Sentimos realmente uma grande responsabilidade em determinados assuntos. É evidente que, como actores, somos uma parte ínfima de toda a máquina. Há centenas de pessoas a trabalhar na série, mas nós somos quem dá a cara. Devido ao que a série defende, parece que temos essa responsabilidade de contarmos as histórias, que são importantes, da forma mais honesta que conseguirmos. E quando a questão aborda a saúde mental – este tipo de questões está a ser mais falado, mas ainda há um longo caminho a fazer para acabarmos com a vergonha e com o estigma. Acho que quanto mais honestos os actores são a interpretar as histórias, da forma mais corajosa que conseguirmos, mais estas histórias chegarão às pessoas e farão com que não tenham problemas em assumir que não estão bem. Temos de mostrar que isso também é normal nas pessoas mais populares, ativas e extrovertidas. Atualmente quase todas as personagens são apresentadas como alguém que é muito atraente, pacífica e que está de bem com a vida, mas eu não acho que essa abordagem seja muito responsável, porque muitas pessoas veem essas séries e pensam “eu não sou assim” ou “não sei ainda bem como sou e tenho ansiedade”, etc. Por exemplo, o Jackson tem uma história bastante interessante nesta temporada, porque é considerado como alguém que tem a vida mais perfeita… é um desportista, tem fama, e tudo parece correr-lhe bem, mas percebe-se, em qualquer uma das temporadas, que ele não está bem e que sente uma pressão enorme para ser quem é. É uma questão bastante pertinente nos rapazes, e é por isso que o suicídio entre os homens é tão preocupante, tanto no meio académico como devido a problemas sentimentais. Porque os homens não falam tanto e, com esta série, espero que percebam que não há também qualquer tipo de problema em falarem sobre os seus problemas emocionais ou de mostrarem que estão tristes.

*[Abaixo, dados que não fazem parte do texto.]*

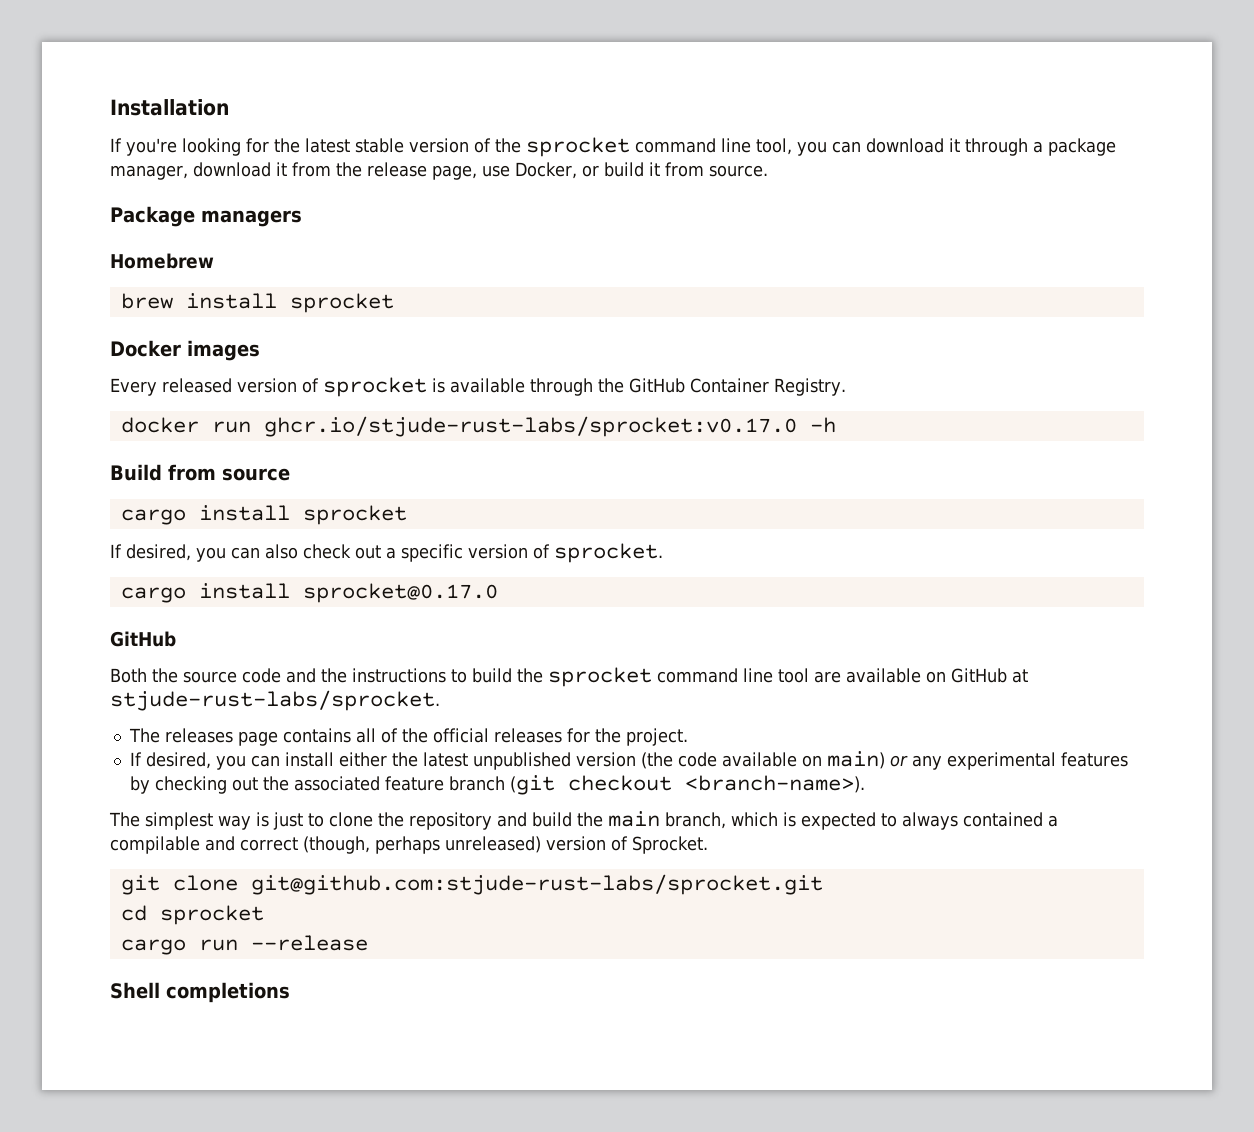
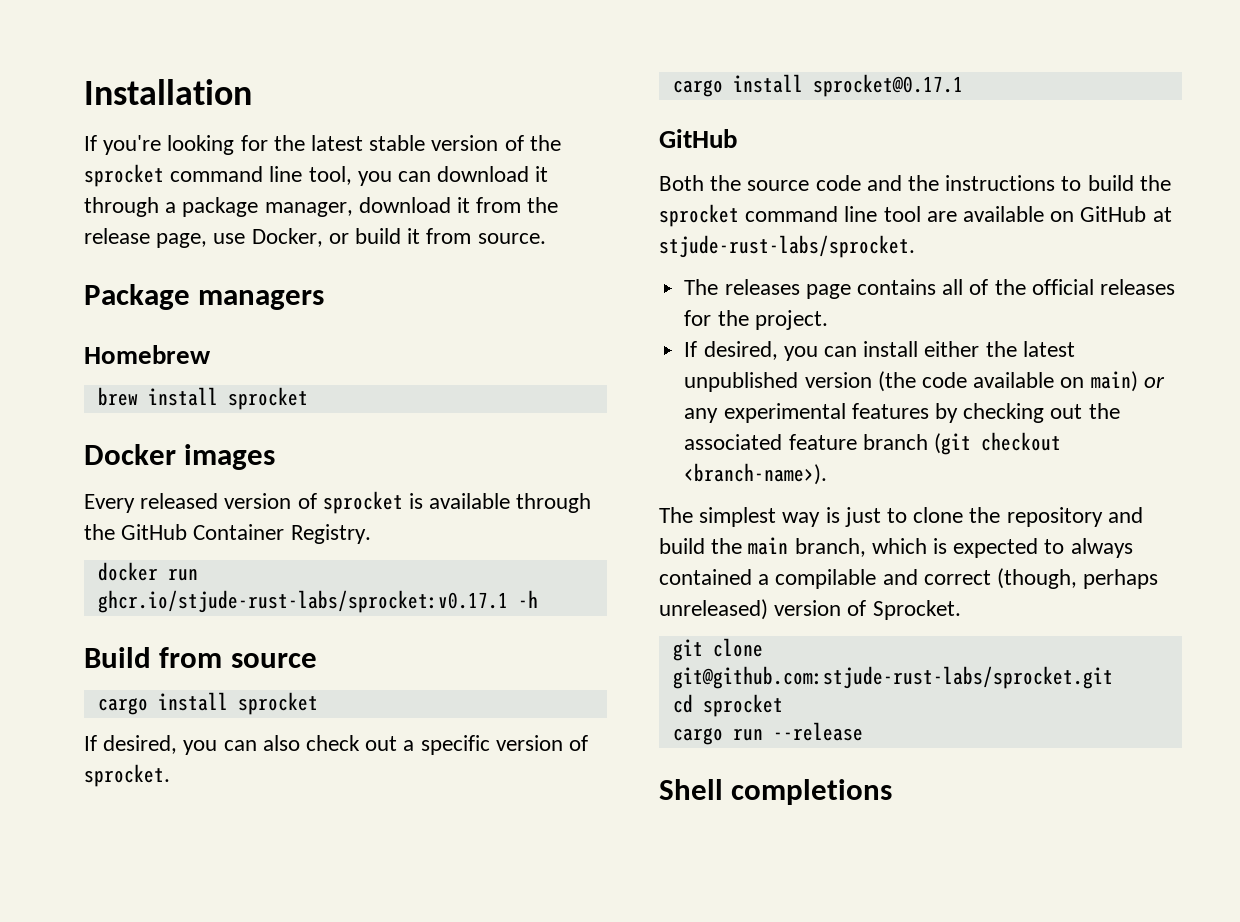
- docker run ghcr.io/stjude-rust-labs/sprocket:v0.17.0 -h
+ docker run ghcr.io/stjude-rust-labs/sprocket:v0.17.1 -h
- cargo install sprocket@0.17.0
+ cargo install sprocket@0.17.1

A Aimee, ou a personagem que a Aimee interpreta, foi considerada um ícone feminista, como alguém que assume a sua vida sexual e simplesmente quer ter prazer. O que achas disto? É um pouco estranho porque a Aimee na série é também um pouco submissa…
Sim! (risos) Eu fiquei muito surpreendida e algo preocupada. Porque a Aimee [na série] é alguém que é muito sexy e parece estar a divertir-se, mas é evidente que ela está a fingir. Eu esperava que as pessoas pudessem ver como ela é emocionalmente e vissem o incrível crescimento que ela faz. Quando ela diz “sim, estou sempre a fingir”, ela fica tão solta, porque é um ser humano e não tem a certeza de tudo. Acho que é por isso que ela se transformou num ícone feminista, porque é como qualquer outra mulher e reconhece o facto de nem sempre conseguir fazer as coisas bem e nem sempre se proteger. Ela não quer só impressionar os rapazes, e na segunda temporada poderemos vê-la expor mais essa parte dela de uma forma muito mais adulta. Podemos ver a transição dela de rapariga para mulher. É algo estranho que alguém como a Aimee Gibbs possa ser considerado um ícone feminista, mas acho que é porque é ela própria e mostra que pode ser ela própria.
Como é ser a Aimee Lou Wood na vida real depois da série?
Sinto-me bastante mais corajosa depois da série, pelas coisas sobre as quais falo, a minha disponibilidade para discutir as coisas que possam ser um pouco mais difíceis. Não manter as coisas ao nível da ficção, mas ir além. Ser a Aimee ajudou-me a ser a Aimee da vida real.